**WHAT TO PRODUCE**. Look through the listing below for the line with "right -> center;" and the line with "margin-top: 20px ->". Copy both, along with every line between them, exactly and with no pictures.

**DATA EXCERPTS**.
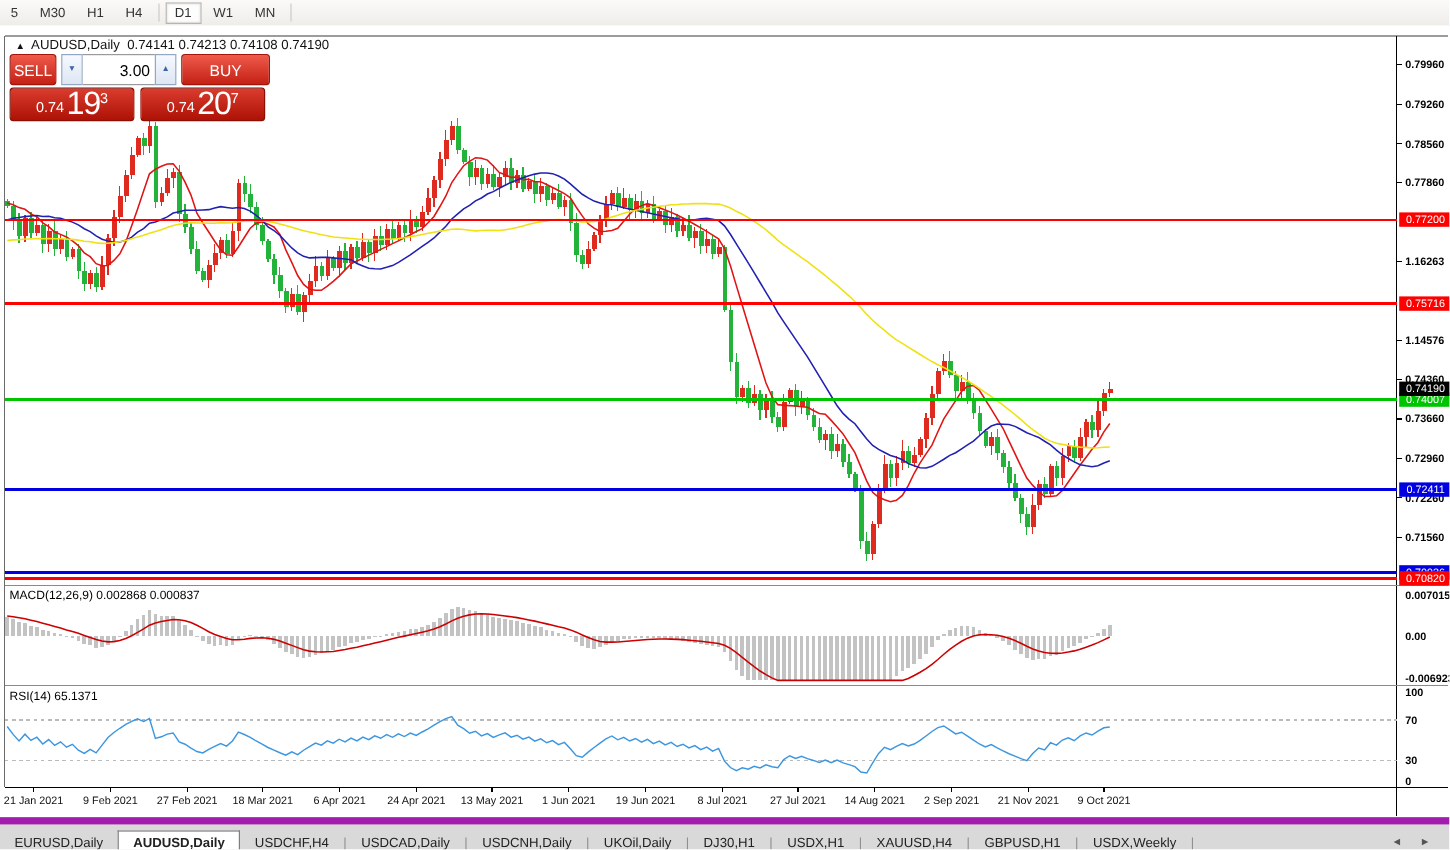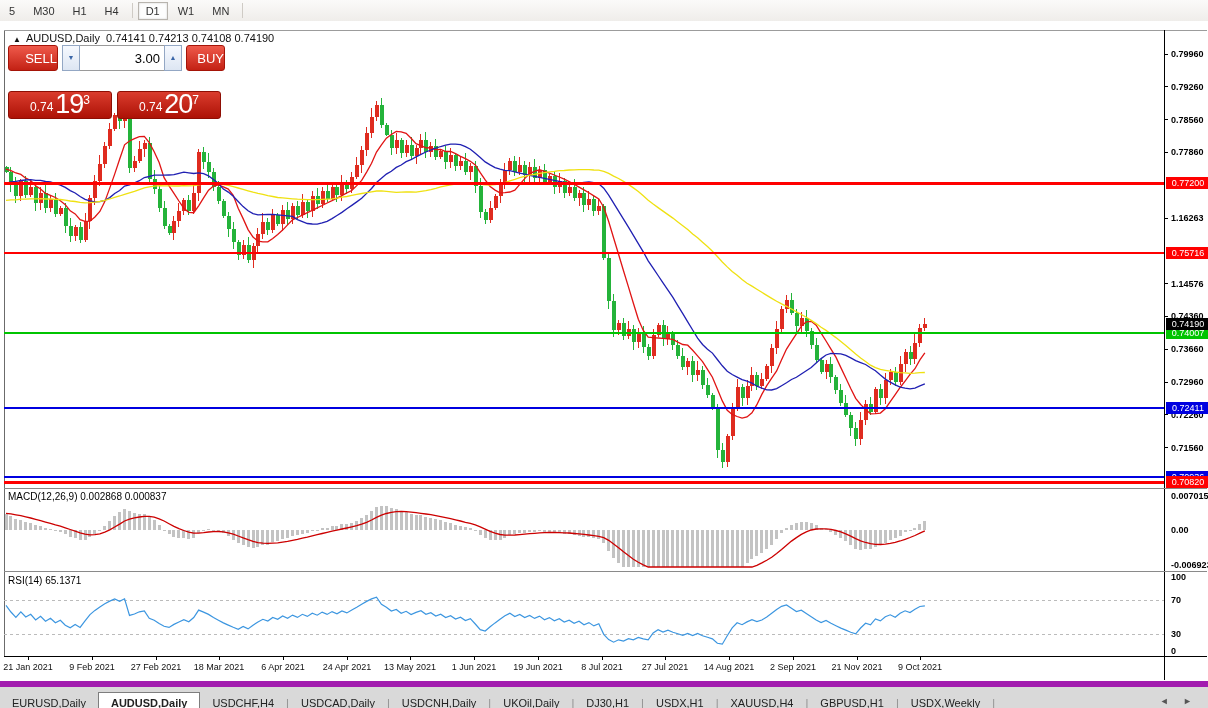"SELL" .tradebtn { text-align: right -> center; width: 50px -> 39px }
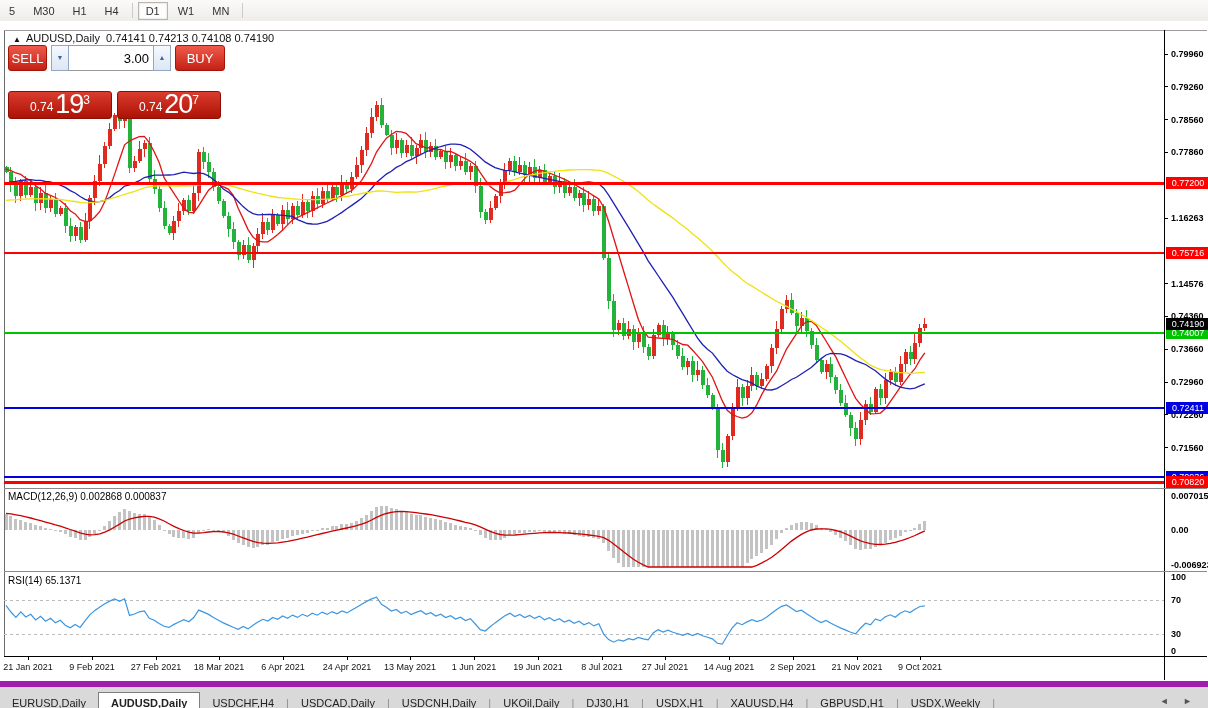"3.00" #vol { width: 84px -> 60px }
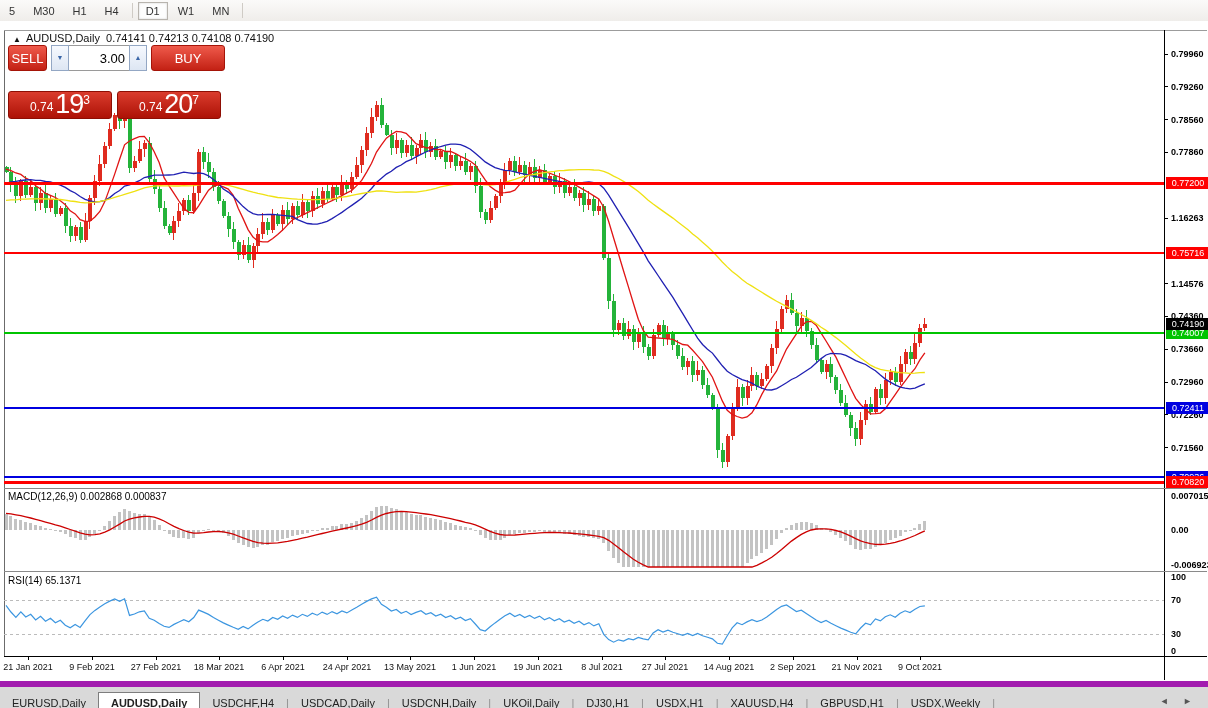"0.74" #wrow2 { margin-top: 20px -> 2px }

==

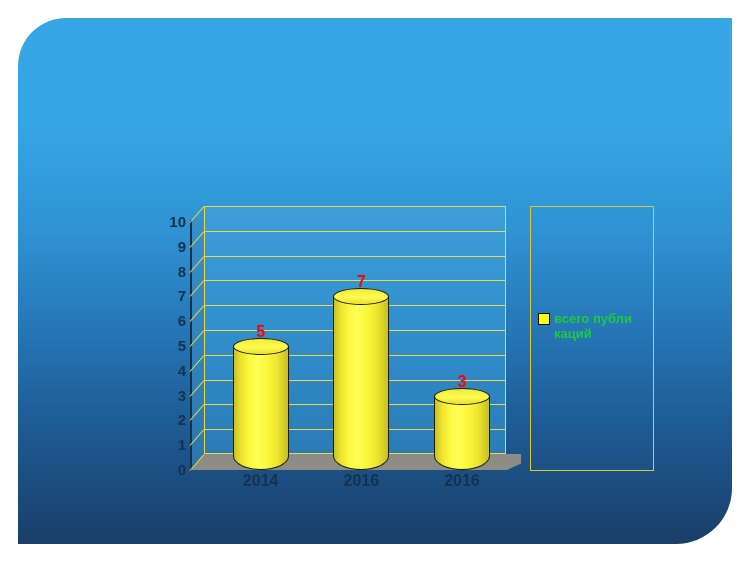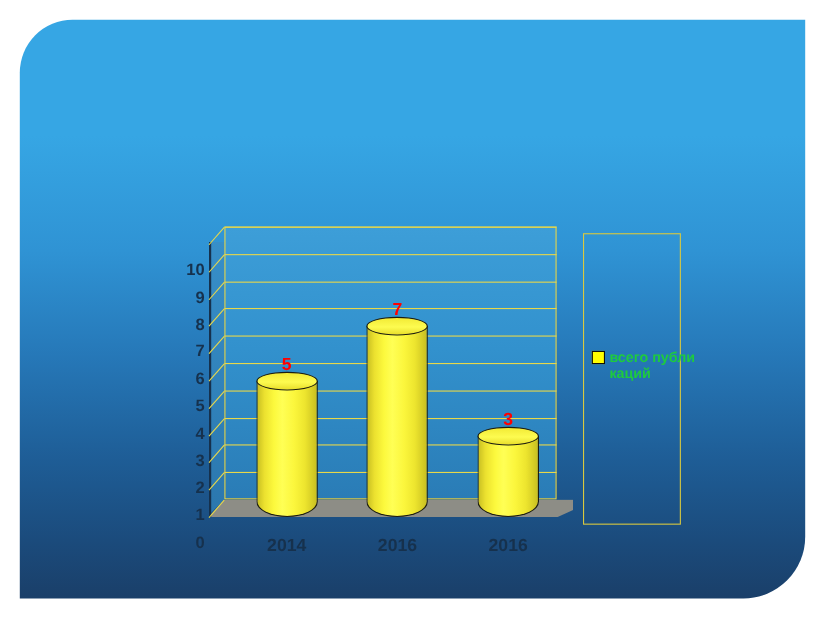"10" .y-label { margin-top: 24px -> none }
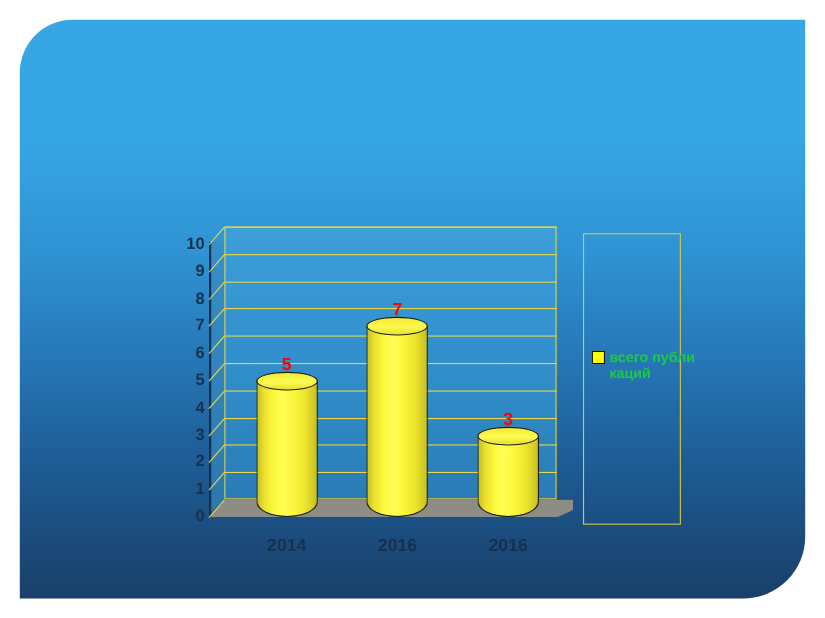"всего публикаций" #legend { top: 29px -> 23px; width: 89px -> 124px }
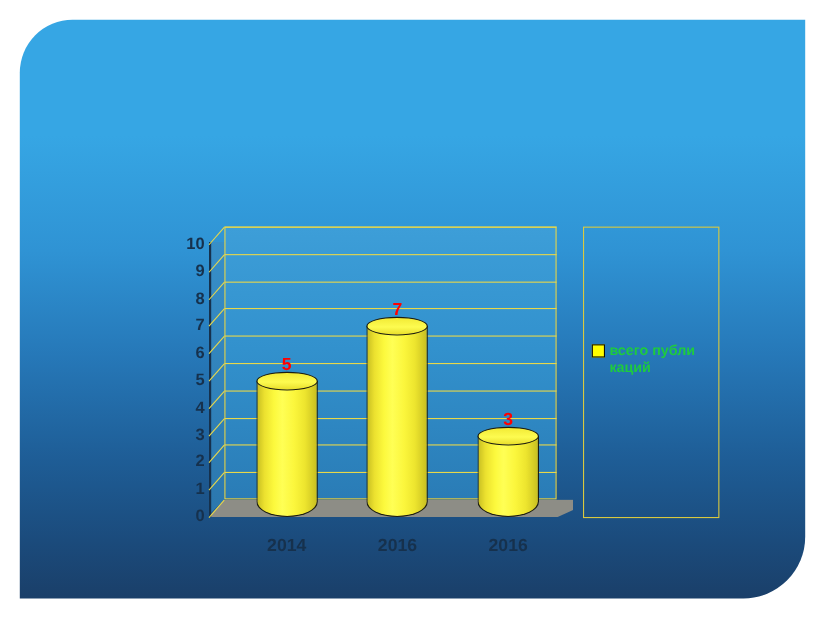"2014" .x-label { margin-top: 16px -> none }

==

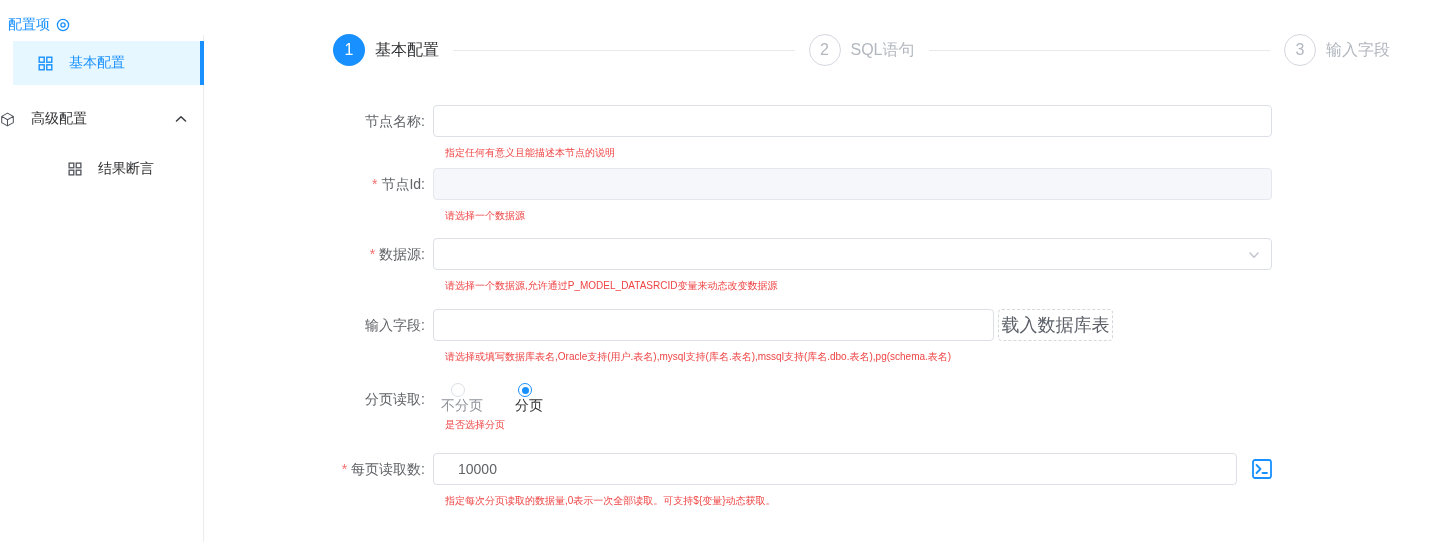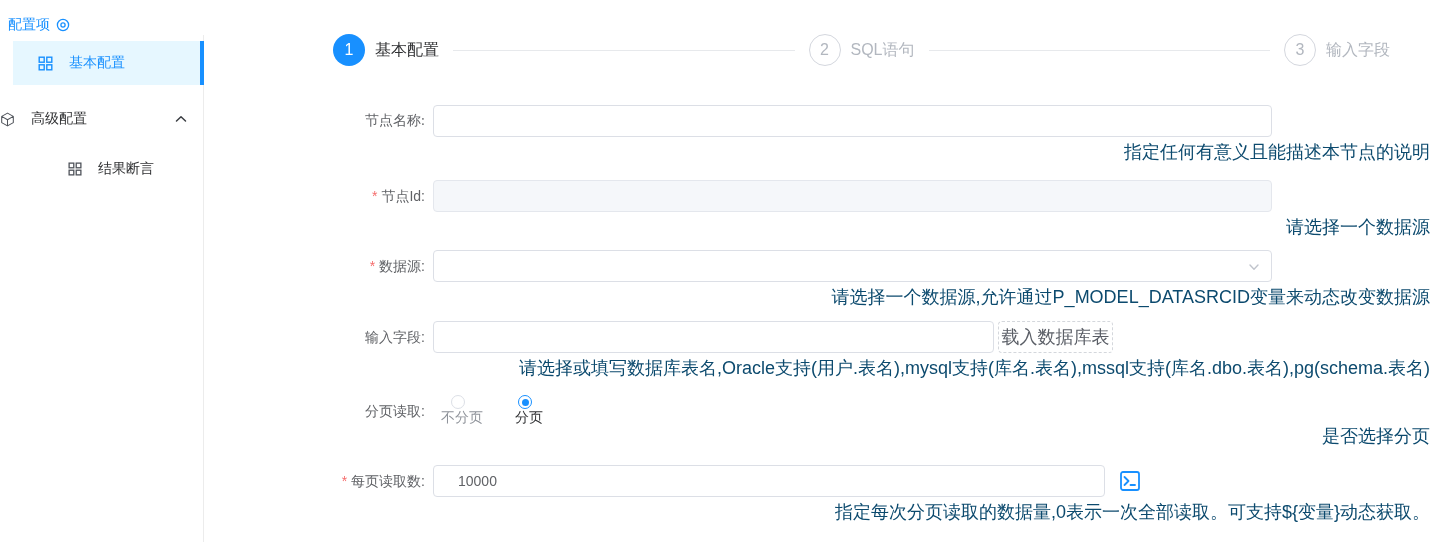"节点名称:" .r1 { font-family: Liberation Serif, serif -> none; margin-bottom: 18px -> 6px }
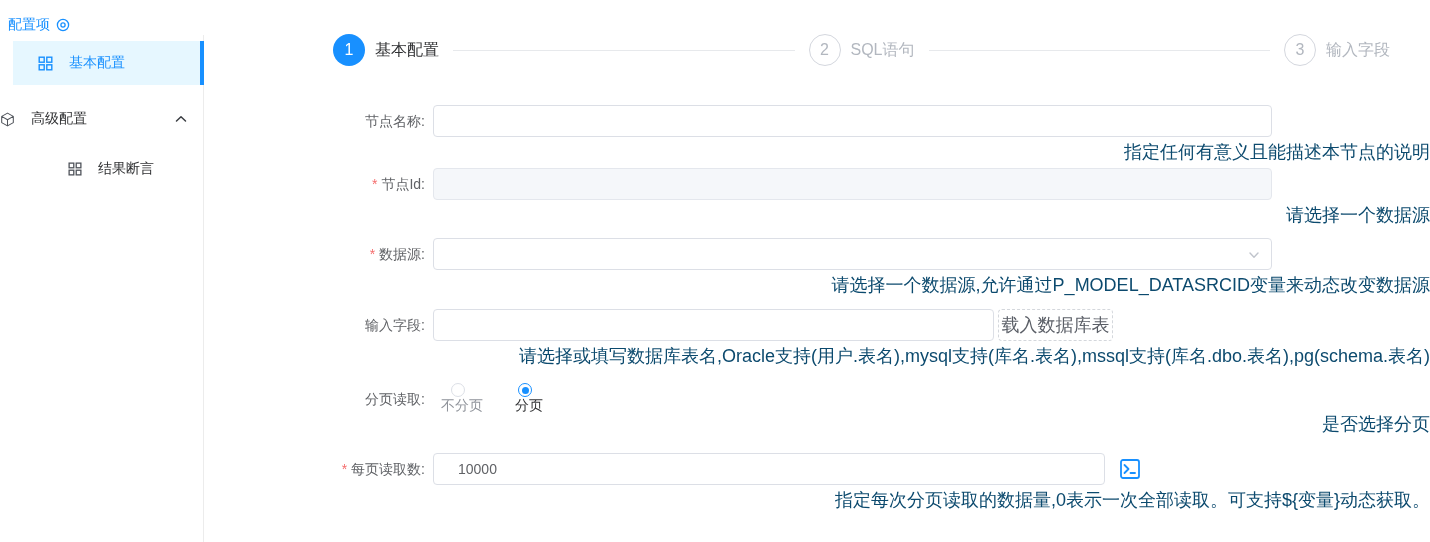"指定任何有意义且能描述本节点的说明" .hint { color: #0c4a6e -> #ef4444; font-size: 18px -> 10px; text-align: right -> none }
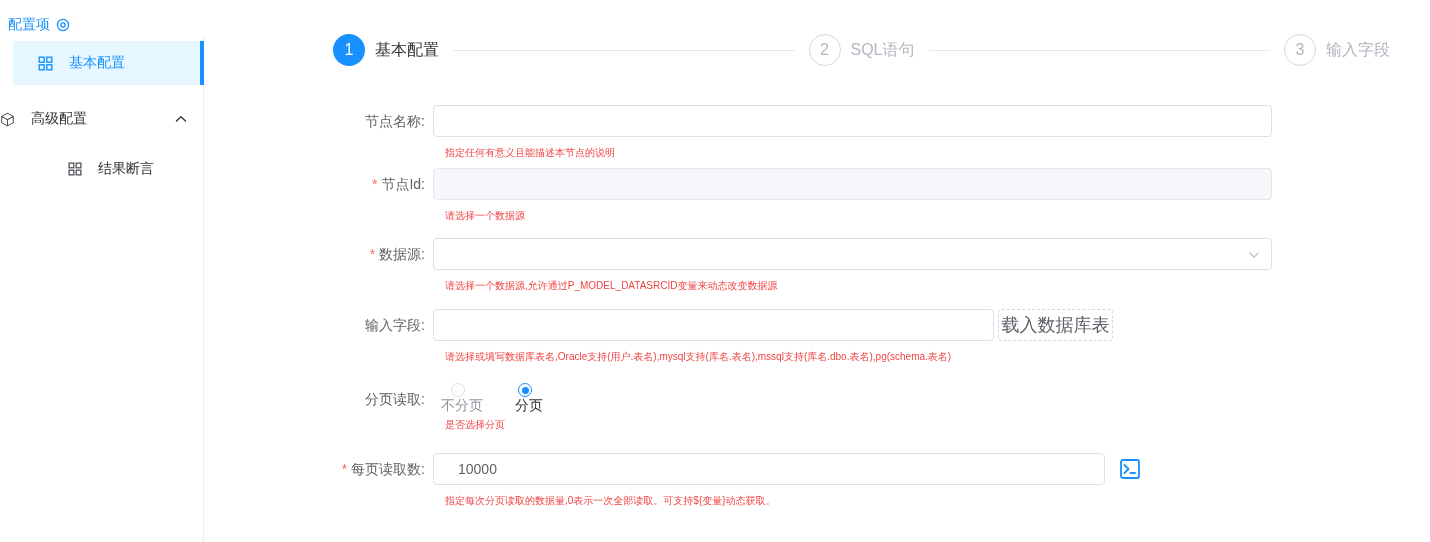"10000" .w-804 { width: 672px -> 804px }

**RESULT OF THE EXERCISE**.
"SELL" .tradebtn { text-align: right -> center; width: 50px -> 39px }
"3.00" #vol { width: 84px -> 60px }
"0.74" #wrow2 { margin-top: 20px -> 2px }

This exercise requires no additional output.